## EXERCISE INSTRUCTIONS:
Where in the records does the word "repository" occur? Copy each line in which it does.

## PROVIDED DATA:
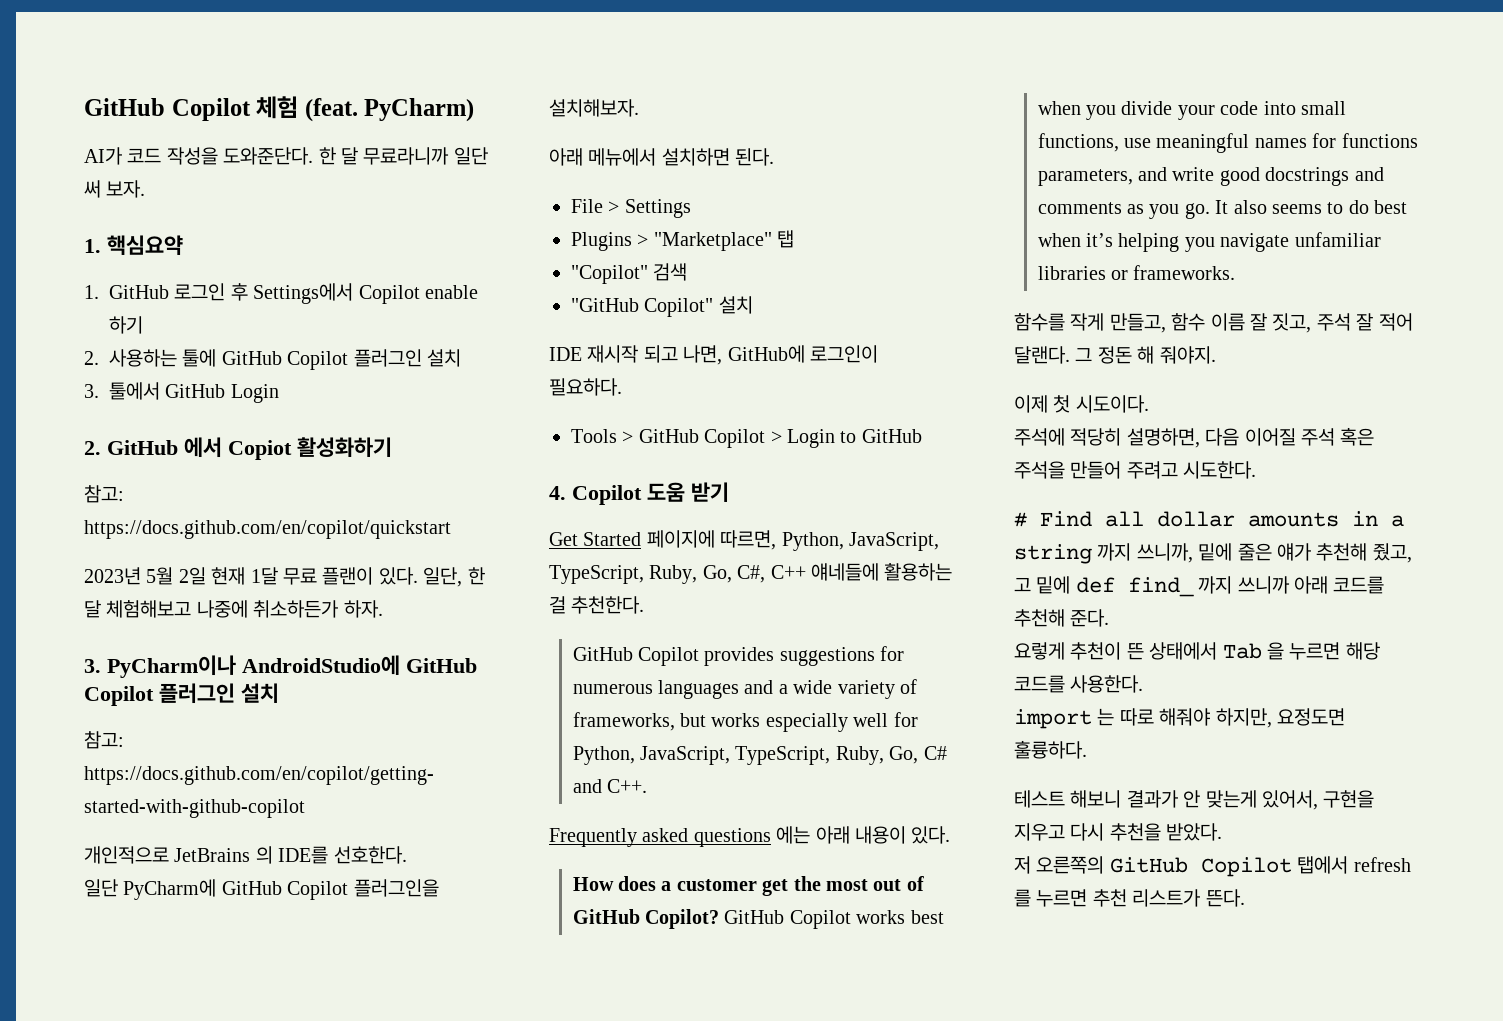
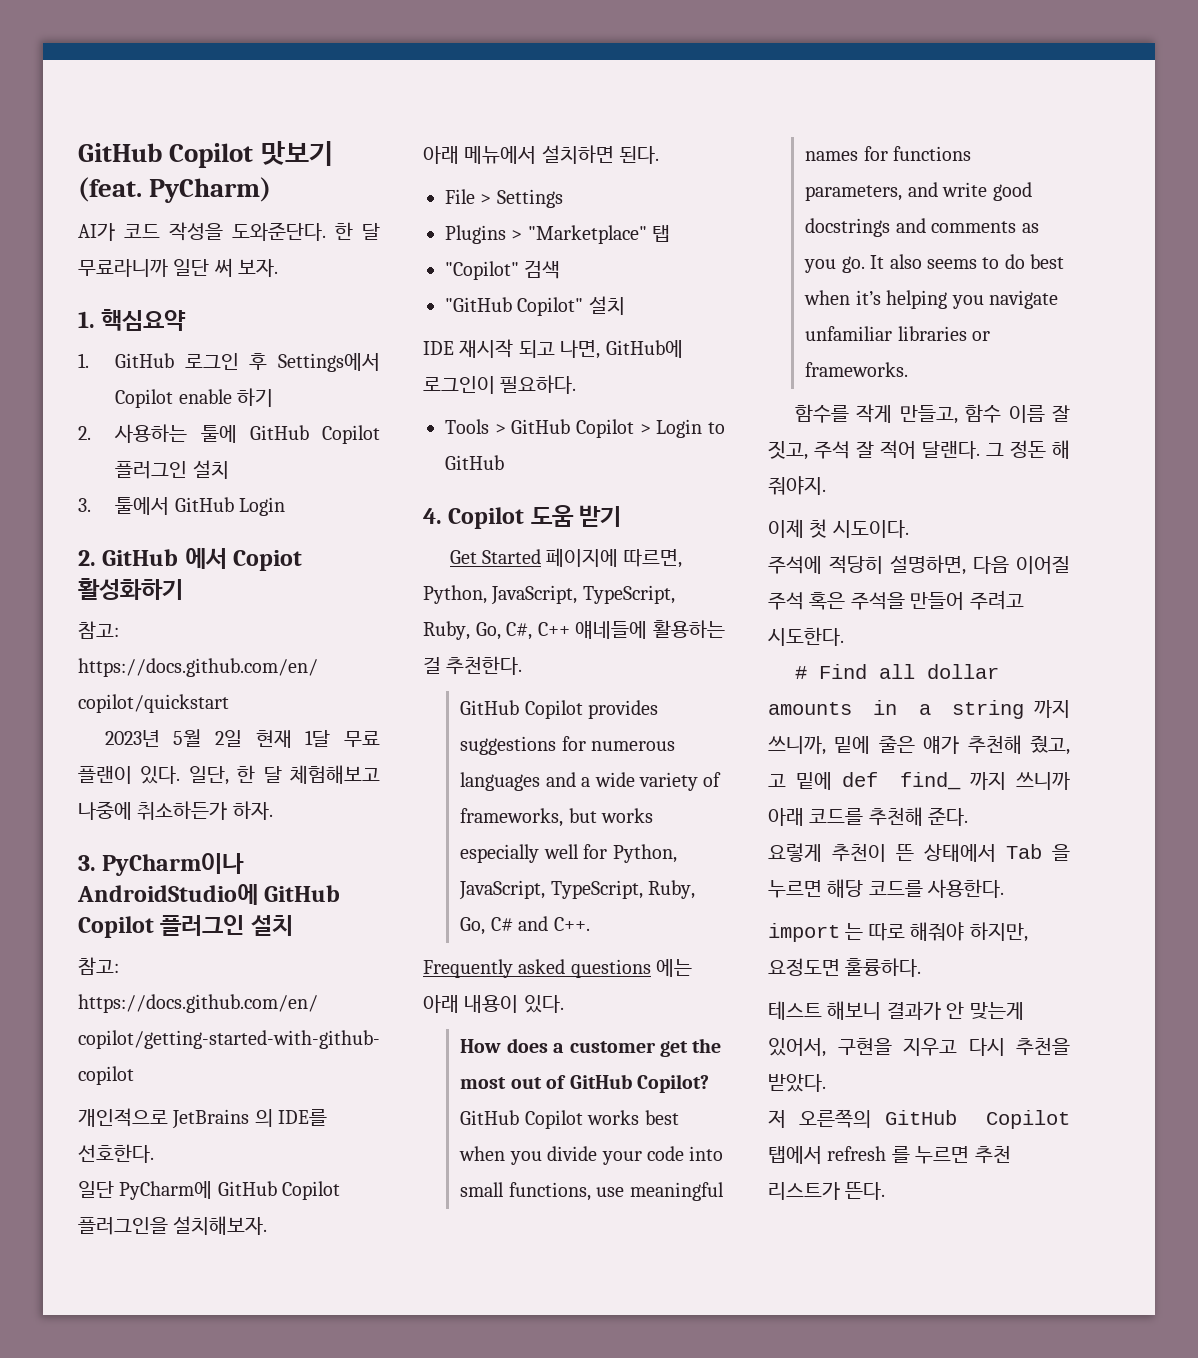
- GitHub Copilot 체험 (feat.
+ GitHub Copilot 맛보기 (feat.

* * *

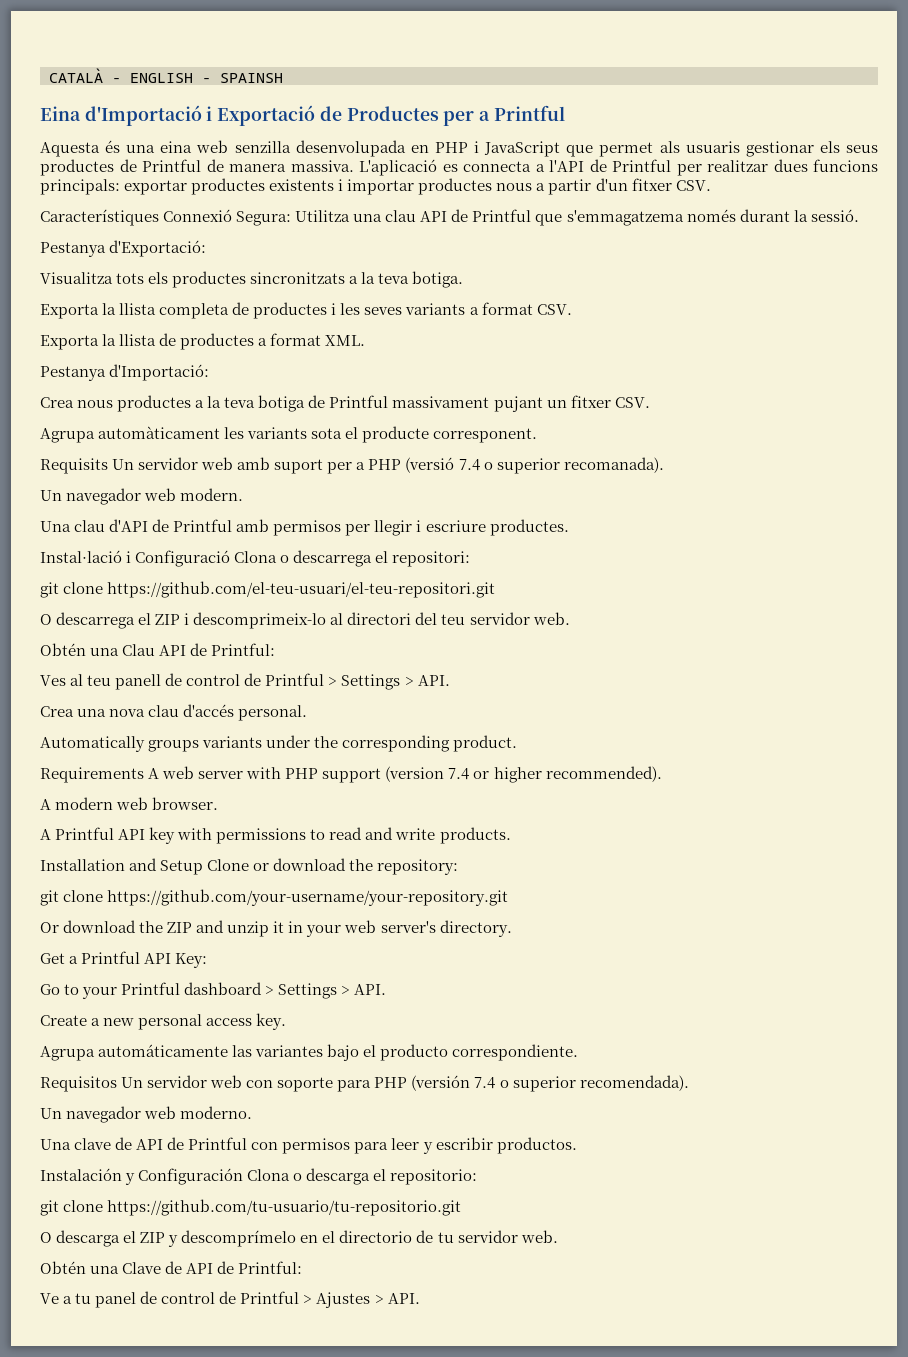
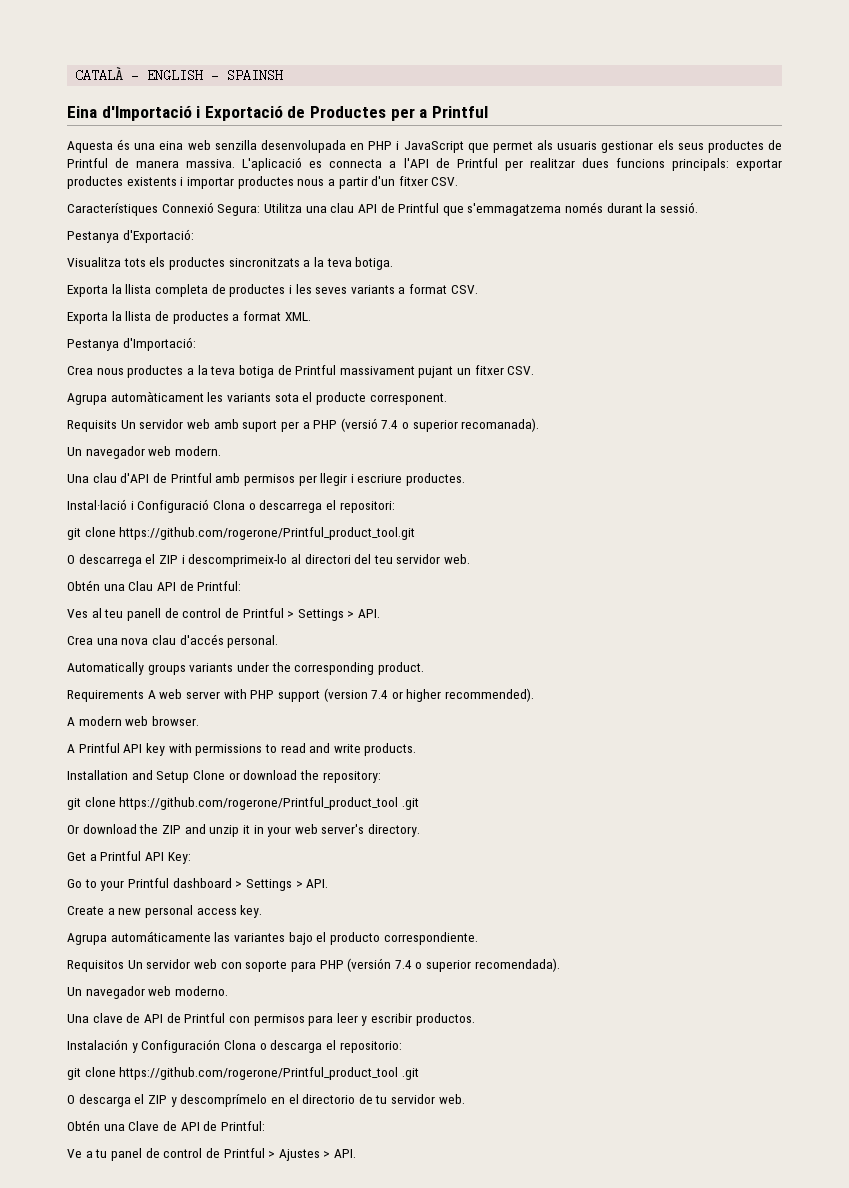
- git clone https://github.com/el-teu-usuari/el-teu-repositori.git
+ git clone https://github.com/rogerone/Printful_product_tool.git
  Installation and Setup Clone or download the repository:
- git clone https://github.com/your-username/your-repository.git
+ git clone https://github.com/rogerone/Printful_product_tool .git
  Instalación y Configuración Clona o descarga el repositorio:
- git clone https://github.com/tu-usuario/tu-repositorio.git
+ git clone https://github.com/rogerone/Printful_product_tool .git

## RESULT OF THIS EXERCISE:
  Installation and Setup Clone or download the repository:
- git clone https://github.com/your-username/your-repository.git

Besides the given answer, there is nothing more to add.